Sea-Snell / micro_config

an opinionated config framework for deep learning based on hierarchical python dataclasses

Geek Repo:Geek Repo

Github PK Tool:Github PK Tool

micro_config.py

an opinionated python dataclass config framework for deep learning

I hope this approach to configurations can make your life easier, but if it doesn't, please submit a pull request or an issue and I'll see what I can do. This config system is certaintly under development, so open to any new ideas or suggestions.

Installation

pip install:

pip install micro-config

or install from source:

Place micro_config.py at the root of your project.

Repo Guide

The config framework is defined in micro_config.py.

The rest of the repo provides a demo for how one might actually want to use micro_config.py in a pytorch deep learning project. Specifically, I implement transformer language model training on wikitext in pytorch. For another example of how to use micro_config.py in jax (flax or haiku), see this jax_v_pytorch repo.

To run the demo:

  1. navigate to the root directory
  2. pip install -r requirements.txt
  3. export PYTHONPATH="$PWD"
  4. cd scripts
  5. python train_lm.py

Optionally you can define commandline arguments to train_lm.py like:

python train_lm.py epochs=1 bsize=16 model.transformer_config.hidden_dim=256

overview of demo project code:

  • scripts/train_lm.py defines the training configuration and script execution.
  • base_config.py defines config schema and defaults for all main config objects: WikiDataConfig, TransformerConfig, LMModelConfig, AdamWConfig
  • general_train_loop.py defines the config schema and script for training models.
  • src/ defines all of the core demo project code.

Quick Start / Walkthrough

Most demo code in this section is adopted from the demo project provided in the repo.

Python dataclasses provide a more natural and flexible config definition interface than .yaml files.

  • All config schema should be defined as an instance of ConfigScript or ConfigScriptModel and include a @dataclass decorator
  • ConfigScripts firstly define a parameter schema and optionally default config values.

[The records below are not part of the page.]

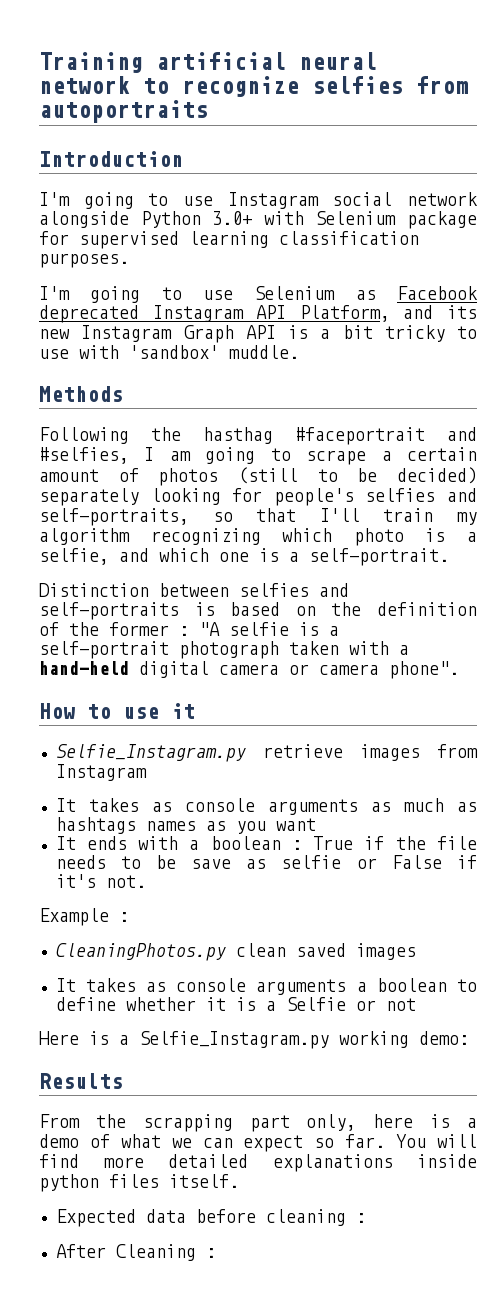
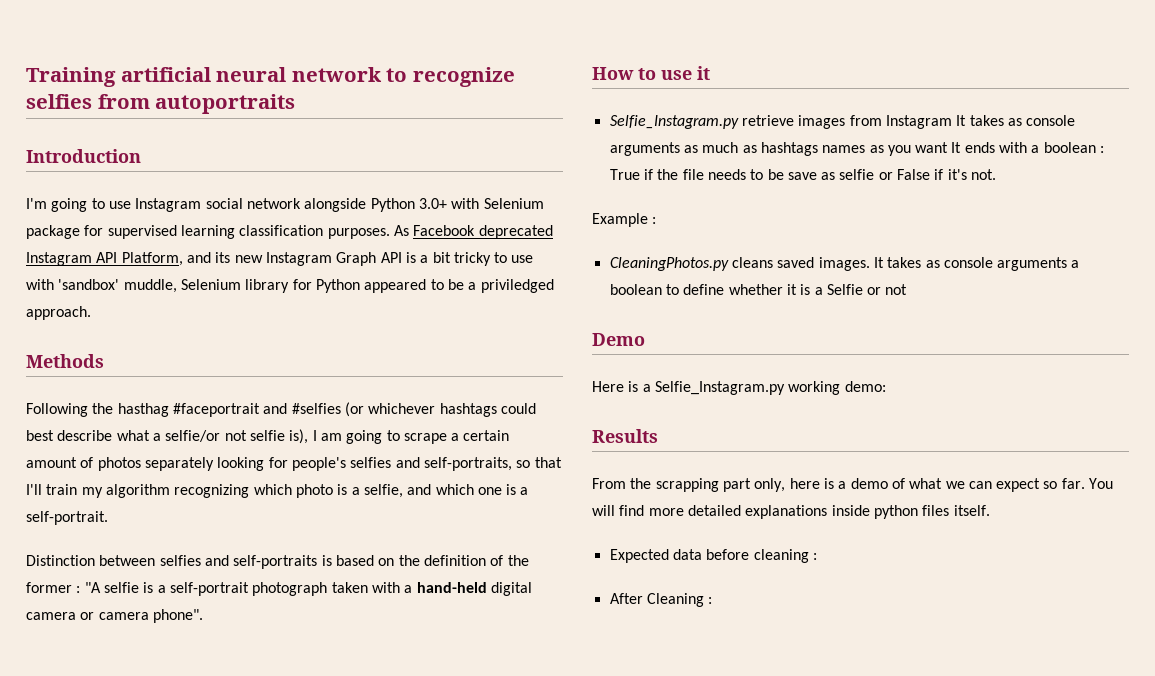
[39,286,376,303] // I'm going to use Selenium as -> [393,225,409,236] As
[229,345,299,359] muddle. -> [123,279,554,293] [26,306,91,320] muddle, Selenium library for Python appeared to be a priviledged approach.
[39,447,129,464] #selfies, -> [291,402,536,417] [26,429,309,444] #selfies (or whichever hashtags could best describe what a selfie/or not selfie is),
[237,467,478,484] (still to be decided) -> (141, 464) none
(147, 772) // -> (952, 122) none
(316, 824) // -> (949, 147) none
[235,943,416,960] clean saved images // -> [731,257,870,271] cleans saved images.
(416, 1004) none -> [592,333,645,346] // Demo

For example, a simple dataset object configuration:

from dataclasses import dataclass, adsict
from micro_config import ConfigScript

# data config
@dataclass
class WikiDataConfig(ConfigScript):
    f_path: str='data/wikitext-2-raw/wiki.train.raw'
    max_len: int=256

ConfigScripts load associated objects or functions.

  • To do this, all ConfigScripts implement unroll(self, metaconfig: MetaConfig).
  • The metaconfig parameter is another dataclass which specifies configs for the config framework. Feel free to subclass MetaConfig.

For example, loading the dataset from the config:

from dataclasses import dataclass, adsict
from micro_config import ConfigScript, MetaConfig
from src.data import WikitextDataset
import torch
import os

# data config
@dataclass
class WikiDataConfig(ConfigScript):
    f_path: str='data/wikitext-2-raw/wiki.train.raw'
    max_len: int=256

    def unroll(self, metaconfig: MetaConfig):
        # metaconfig.convert_path converts paths reletive to metaconfig.project_root into absolute paths
        return WikitextDataset(metaconfig.convert_path(self.f_path), self.max_len)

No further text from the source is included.